WHAT YOU WILL DO ▸ Once the line with "of the Clerk." is found in the entries below, repeat it and each following line exactly, up to and including the line with "- d Subject". Add no other lines.
▼
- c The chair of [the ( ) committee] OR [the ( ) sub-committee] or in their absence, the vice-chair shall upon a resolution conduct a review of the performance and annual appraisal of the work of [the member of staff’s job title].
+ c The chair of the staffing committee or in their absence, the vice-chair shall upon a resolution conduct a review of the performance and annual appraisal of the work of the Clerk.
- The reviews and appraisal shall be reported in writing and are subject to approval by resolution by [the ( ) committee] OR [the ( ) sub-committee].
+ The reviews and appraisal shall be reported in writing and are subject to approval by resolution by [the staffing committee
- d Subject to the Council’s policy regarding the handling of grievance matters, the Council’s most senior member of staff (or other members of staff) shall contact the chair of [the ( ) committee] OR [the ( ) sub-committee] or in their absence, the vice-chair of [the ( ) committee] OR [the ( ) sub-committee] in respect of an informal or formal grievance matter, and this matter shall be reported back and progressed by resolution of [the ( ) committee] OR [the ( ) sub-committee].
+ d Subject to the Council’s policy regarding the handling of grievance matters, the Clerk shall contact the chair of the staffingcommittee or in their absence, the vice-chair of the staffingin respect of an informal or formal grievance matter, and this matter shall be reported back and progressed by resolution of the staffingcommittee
▲
ANSWER ▸
+ c The chair of the staffing committee or in their absence, the vice-chair shall upon a resolution conduct a review of the performance and annual appraisal of the work of the Clerk.
- The reviews and appraisal shall be reported in writing and are subject to approval by resolution by [the ( ) committee] OR [the ( ) sub-committee].
+ The reviews and appraisal shall be reported in writing and are subject to approval by resolution by [the staffing committee
- d Subject to the Council’s policy regarding the handling of grievance matters, the Council’s most senior member of staff (or other members of staff) shall contact the chair of [the ( ) committee] OR [the ( ) sub-committee] or in their absence, the vice-chair of [the ( ) committee] OR [the ( ) sub-committee] in respect of an informal or formal grievance matter, and this matter shall be reported back and progressed by resolution of [the ( ) committee] OR [the ( ) sub-committee].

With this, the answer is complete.